No caso de Pessoa, claro que são apenas especulações minhas, emocional, imaginativa e intelectual, com certeza, mas a sensorial, com base no que li no diário de Bernardo Soares, é muito evidente. O modo como ele nomeia e descreve sensações, o incômodo de quase todas delas, por isso sobre-excitabilidade, over, over, over...
"Se escrevo o que sinto é porque assim diminuo a febre de sentir", é um ótimo exemplo e uma construção com a qual me identifico demais. Escrever é isso: diminuir a febre de sentir. Nos idos de 1999 ou antes, escrevi um "poema" - entre aspas mesmos: "Eu, poeta que não sou" e que contém essa ideia de sofrer a vida e a necessidade de escrever sobre ela.
"A poesia me perturba assim:/ Se vejo o pôr-do-sol, primeiro admiro,/ depois ele me persegue até sobre ele poetar./ Se me pego preso à luz da lua, primeiro me deixo levar,/ depois ela não sai de mim até acalmá-la na ponta da caneta."

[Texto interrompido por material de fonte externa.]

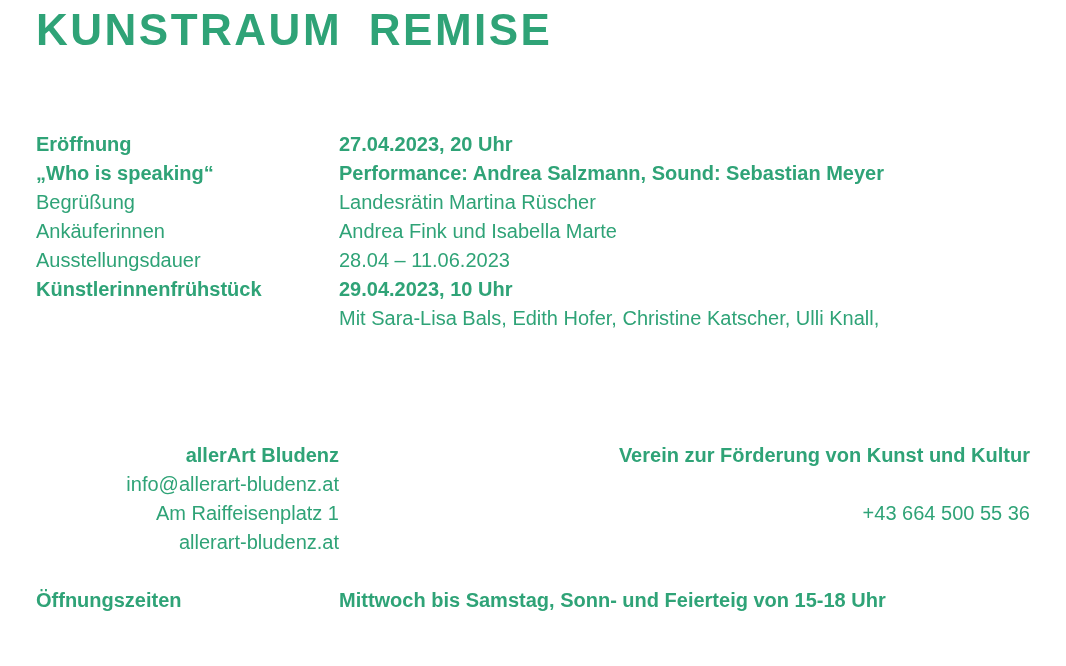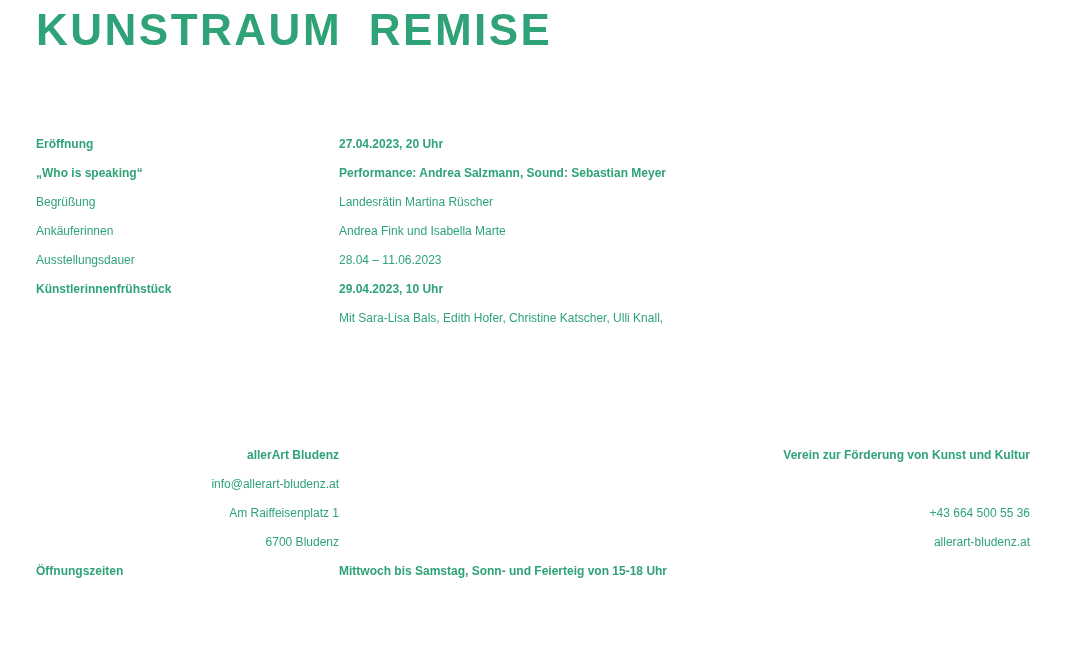"Eröffnung" .row { font-size: 12px -> 20px }
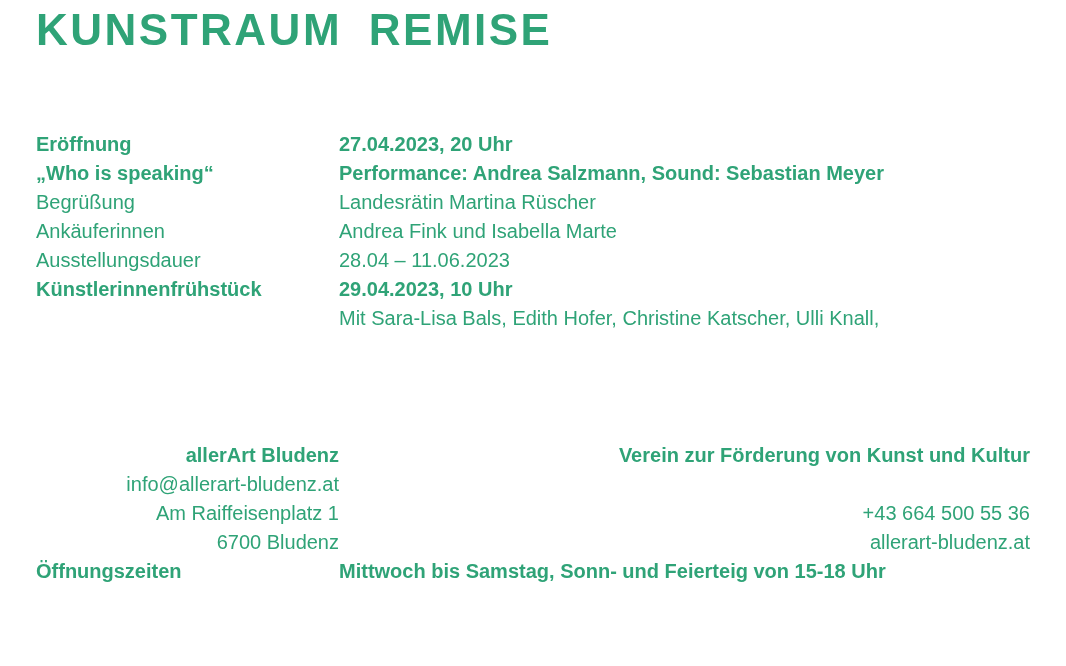"6700 Bludenz" div.cell { html: <div>6700 Bludenz</div> -> none }
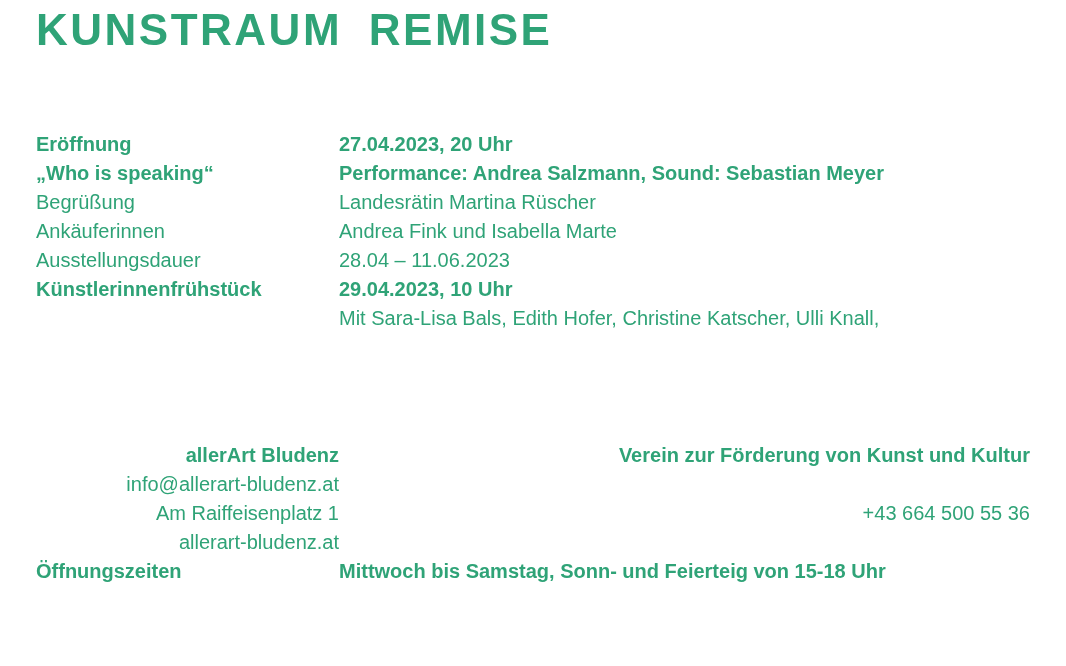"Öffnungszeiten" .section-d { margin-top: none -> 29px }
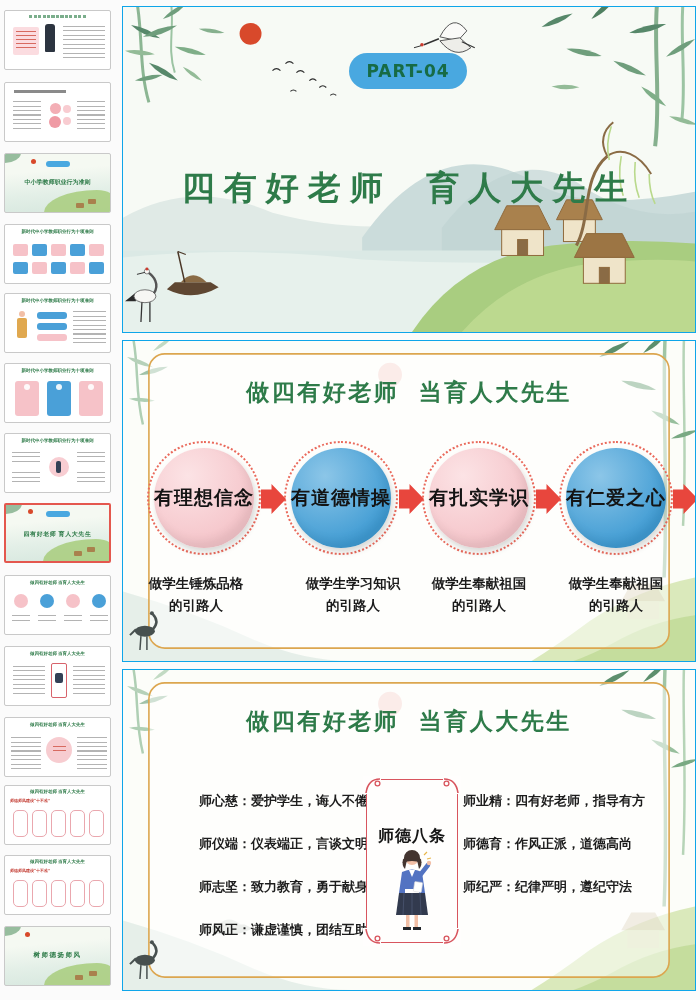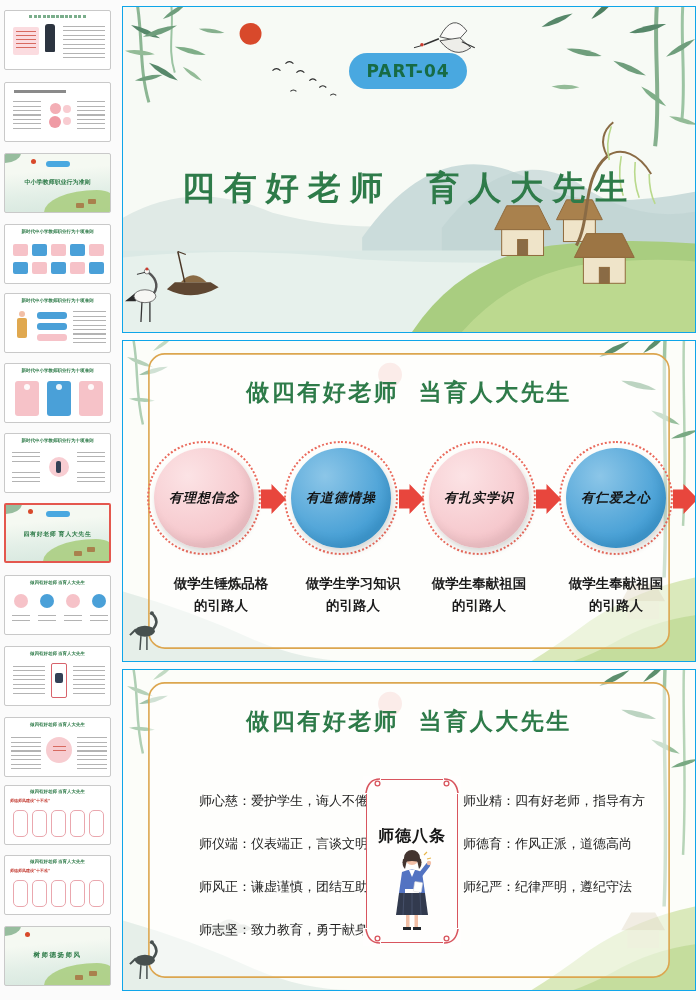"有理想信念" .disc { font-size: 13px -> 19px; font-style: italic -> none }
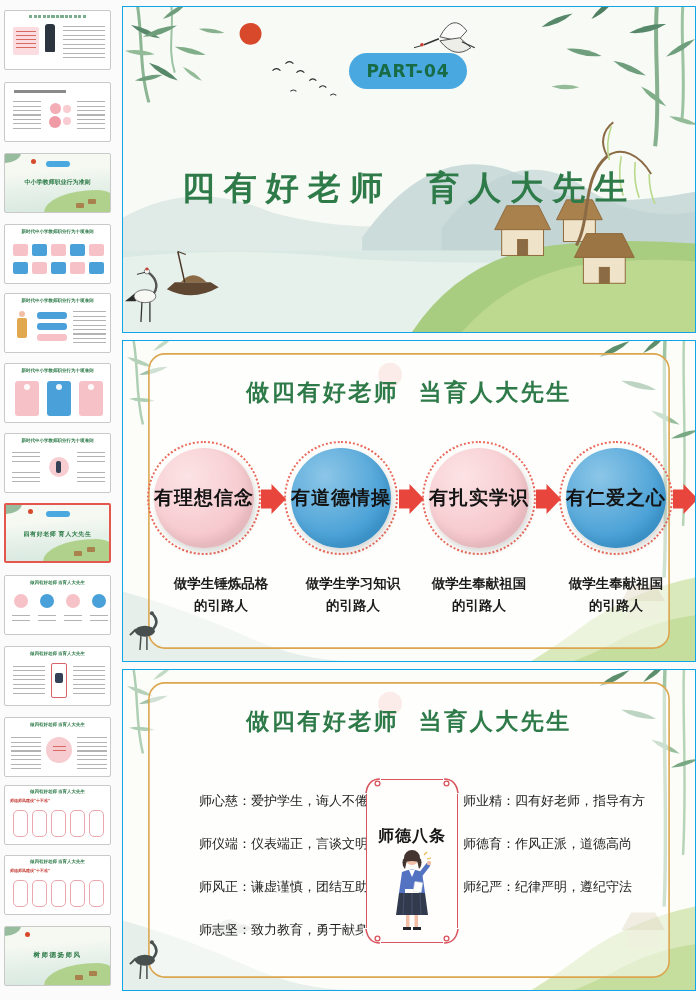"做学生锤炼品格" div.fh-desc { left: 29px -> 4px }
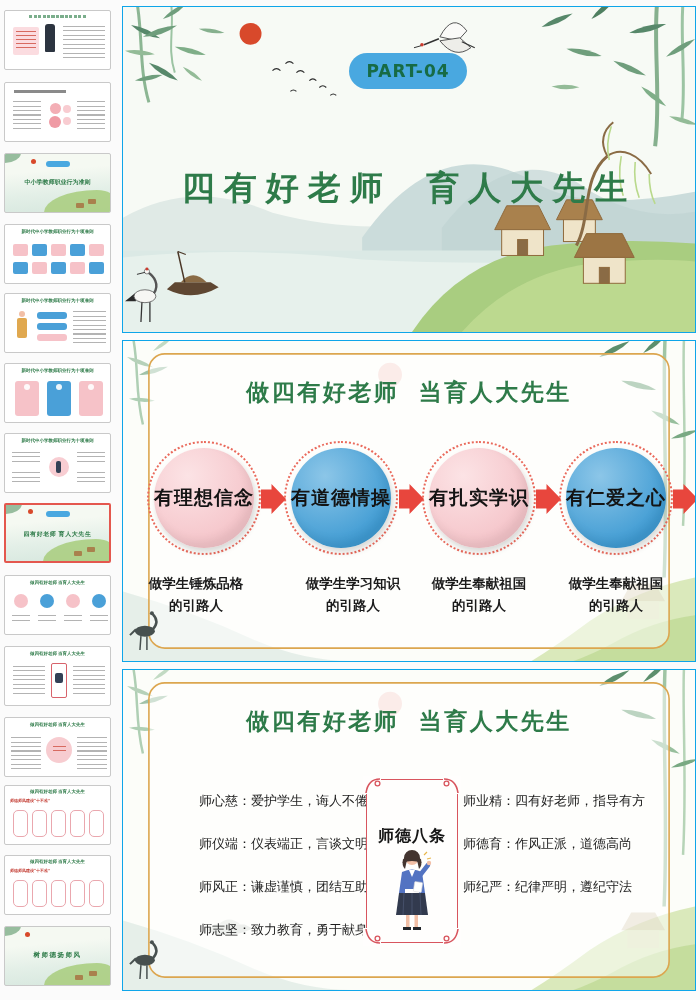"师心慈：爱护学生，诲人不倦" .rule-row { font-weight: 400 -> 700 }
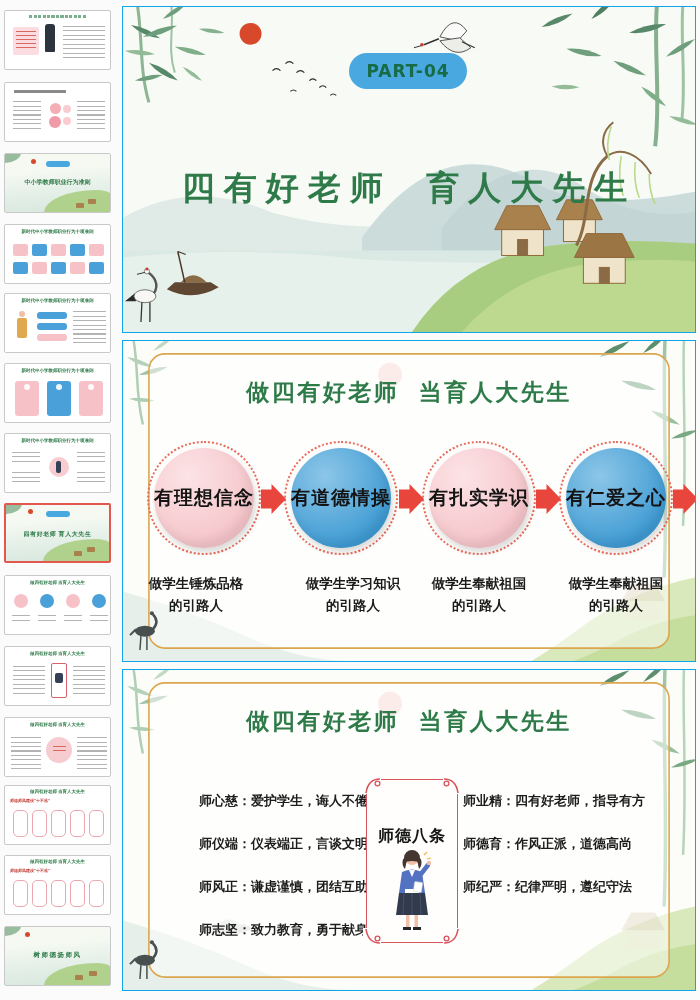"师风正：谦虚谨慎，团结互助" div.rule-row { order: before "师志坚：致力教育，勇于献身" -> after "师志坚：致力教育，勇于献身" }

"Viver é não pensar" (p. 109). "O coração, se pudesse pensar, pararia" (p. 16). "O mundo é de quem não sente" (p. 257). Nesta última frase, o autor prossegue: "A condição essencial para se ser um homem prático é a ausência de sensibilidade". "Nós nunca nos realizamos. Somos dois abismos - um poço fitando o Céu" (p. 25). "Tão supérfluo tudo! Nós e o mundo e o mistério de ambos" (p. 101) - coloquei esta última como epígrafe no meu perfil de whatsapp hoje (25/01/2023).
Tentei no final do ano passado, reler o livro e consegui até um tanto, destacando com marca texto algumas dessas passagens... não consegui reler até o final... Ontem decidi buscar uma passagem específica que fiquei devendo numa interação de comentários do Facebook, com uma ex-aluna querida, a Grazi Pestana. Na postagem, um trecho do Carl Sagan e eu comentei que lembrava uma passagem do "Livro do Desassossego" e, acredito que não fiz o retorno a ela, de que encontraria o trecho e a enviaria.
De tudo o que li na primeira vez, o trecho a seguir, especialmente a imagem que Pessoa descreve, passou a habitar minha alma e coração, imbricada com minha descrença do mundo - tão supérfluo!, de deus, céu, inferno, a parafernália cristã toda - e aqui não é um ataque à fé de ninguém, apenas um reflexo natural de quem esteve pouco mais de 20 anos dentro desse grupo religioso.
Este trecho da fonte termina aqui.